A higher voltage setup therefore needs fewer amp-hours to deliver the same range. So a 24V 8Ah battery can deliver 192 watt-hours, while a 48V 4Ah pack also has 192 watt-hours. Assuming that both batteries are of the same chemistry, then you could expect they would weigh the same, cost the same, and provide the same performance on appropriately designed ebikes (ie, one designed for 24V and the other for 48V).


192 watt-hours is about the smallest battery size you would want for an ebike. Many of the store-bought ebikes have about this much capacity since it keeps the battery cost down. For people who want to actually commute reasonable distances of 40-50km, then I would recommend on the order of 400 watt-hours. While it can vary a lot with usage habits, an energy consumption of 9-10 watt-hrs / km is typical on normal direct-drive setups.

Energy Density​

When comparing between battery chemistries, one of the most relevant metrics is the Energy Density in watt-hrs / kg. This figure says how heavy a battery pack will have to be to achieve a certain range. For Lead Acid it is 20-30 whrs/kg, for NiCad it is 35-40 whrs/kg, NiMH is 50-60 whrs/kg, Li-ion is ~110 whrs/kg, and Li-Polymer is up to 160 whrs / kg. Knowing these values makes it easy to project the weight of a pack without having to look up data from the manufacturer.

C Rate​

One term you will frequently come across is the 'C' rate of a battery pack. This is a way of normalizing the performance characteristics so that batteries of different capacity are compared on equal terms. Suppose you have an 8 amp-hour pack. Then 1C would be is 8 amps, 2C would be 16 amps, 0.25C would be 2 amps etc. A higher 'C' rate of discharge is more demanding on the cells, and often requires specialty high rate batteries.

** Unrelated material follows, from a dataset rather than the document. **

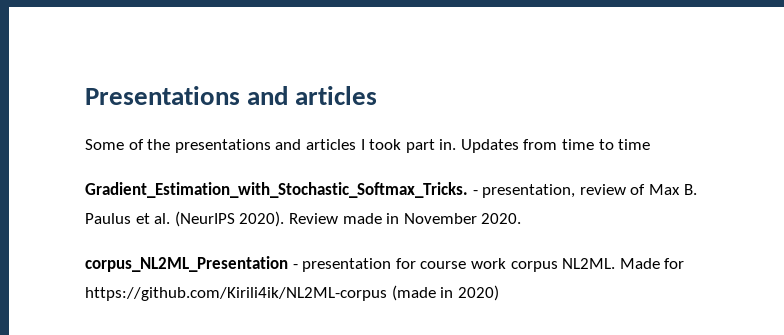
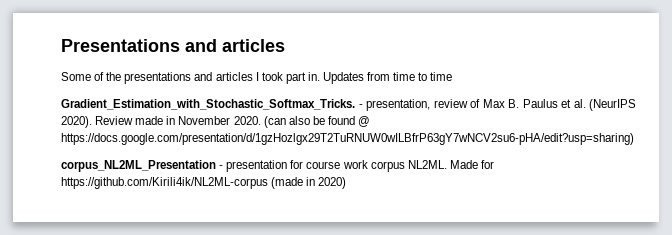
(522, 218) none -> [263,116,371,128] [61,133,634,145] (can also be found @ https://docs.google.com/presentation/d/1gzHozlgx29T2TuRNUW0wILBfrP63gY7wNCV2su6-pHA/edit?usp=sharing)

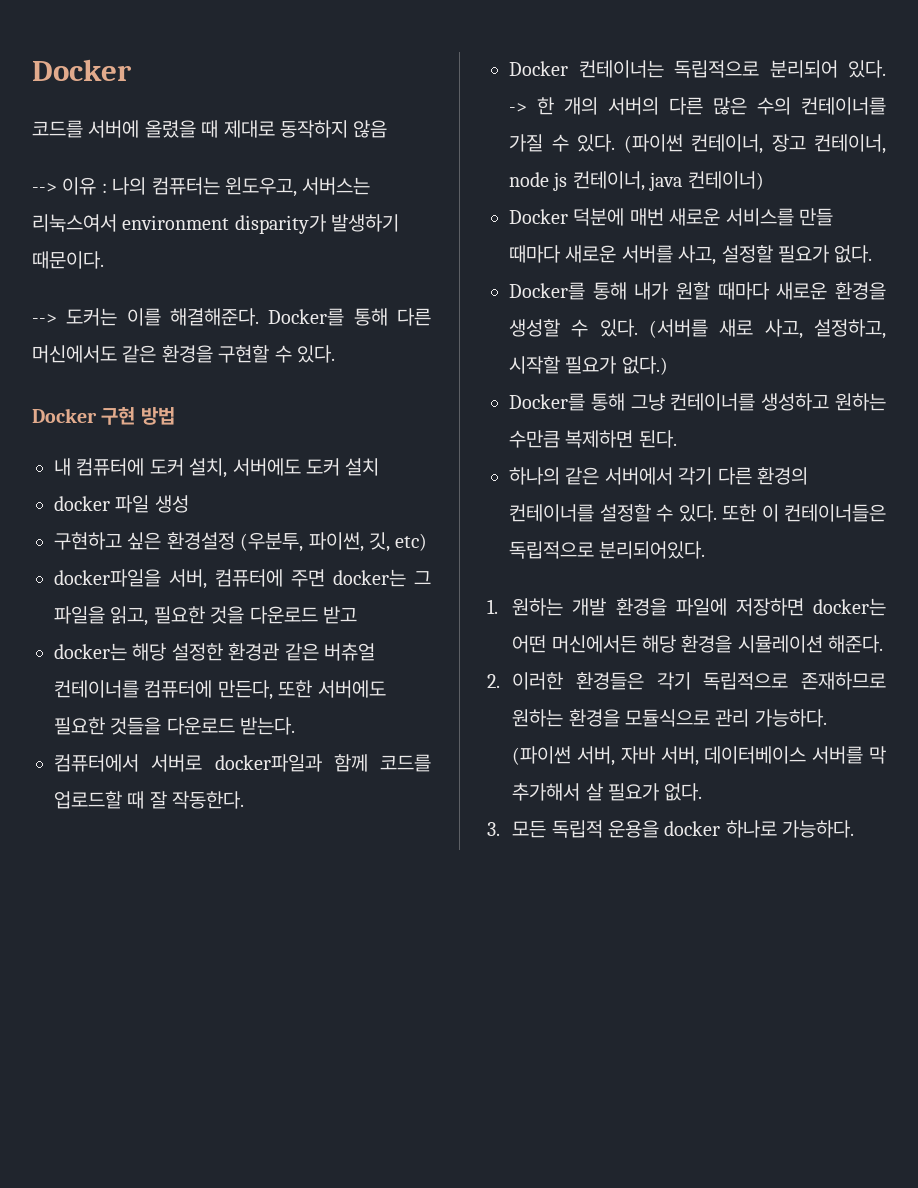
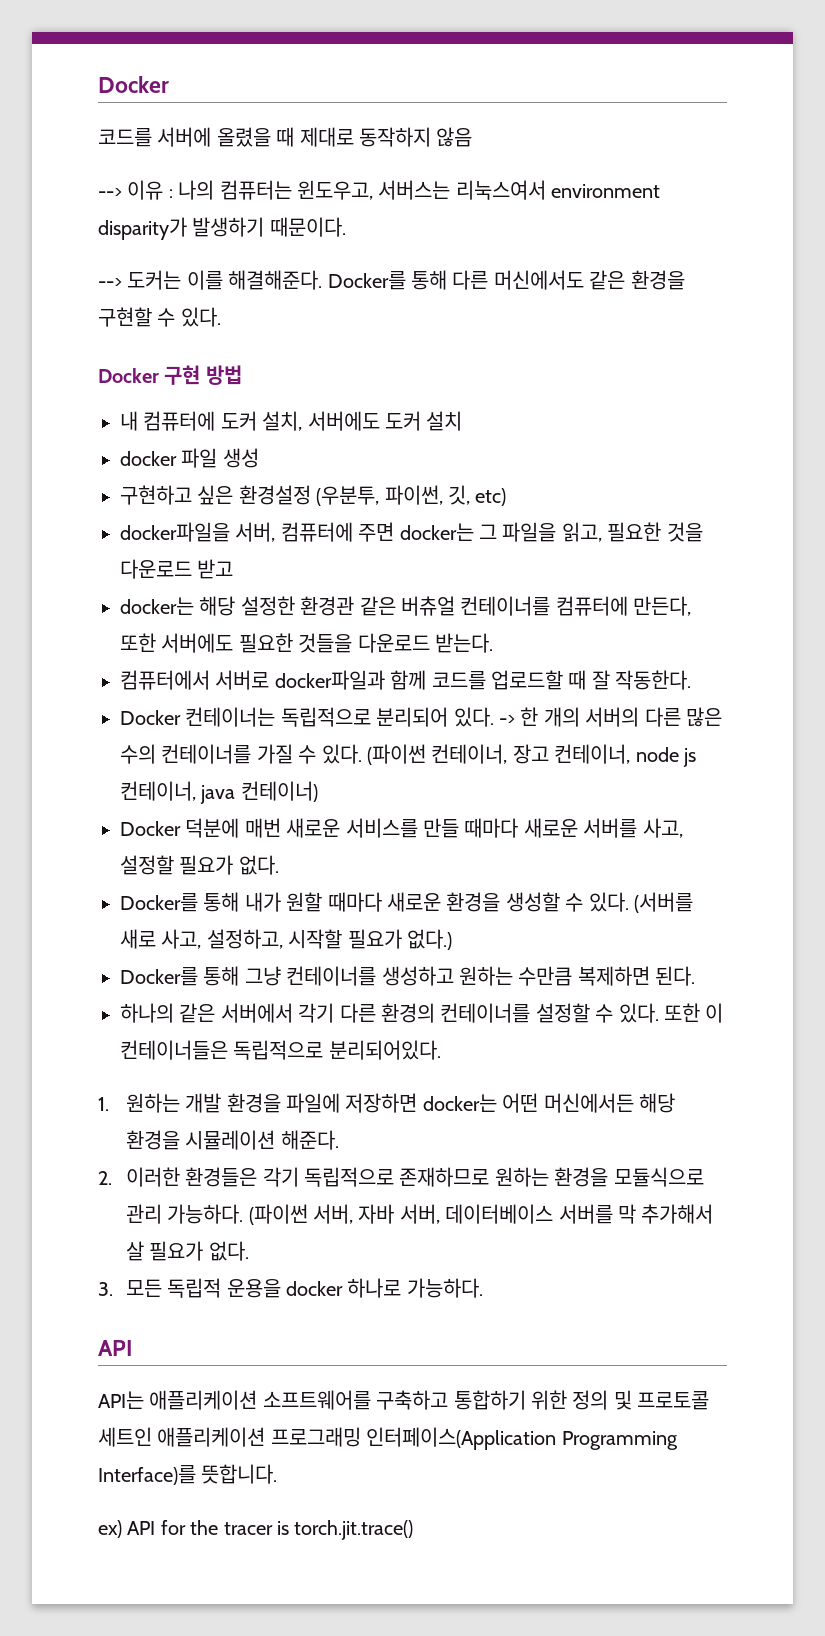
(855, 829) none -> [98,1340,132,1356] [98,1390,710,1410] [98,1427,678,1450] [98,1464,278,1485] [98,1520,414,1540] // API // API는 애플리케이션 소프트웨어를 구축하고 통합하기 위한 정의 및 프로토콜 세트인 애플리케이션 프로그래밍 인터페이스(Application Programming Interface)를 뜻합니다. // ex) API for the tracer is torch.jit.trace()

For example, suppose you see a 24V 4Ah NiMH battery pack on ebay, that is rated for 1C continuous and 2C max for short times. You might want to get two of these to make a 48V 4Ah battery for your ebike. You calculate that the range will be more than adequate for your short commute to work and back. The problem is that 1C is just 4 amps, while your ebike will probably draw 10-20 amps. If these cells are subject to such discharge rates, then the voltage will sag considerably, leading to slower performance, and the cycle life of the packs will be greatly reduced.


Most inexpensive NiMH packs are not really designed for discharges greater than 1C. That means that if your ebike draws 15 amps on average, you would want a pack that has a capacity on the order of 15 amp-hours more.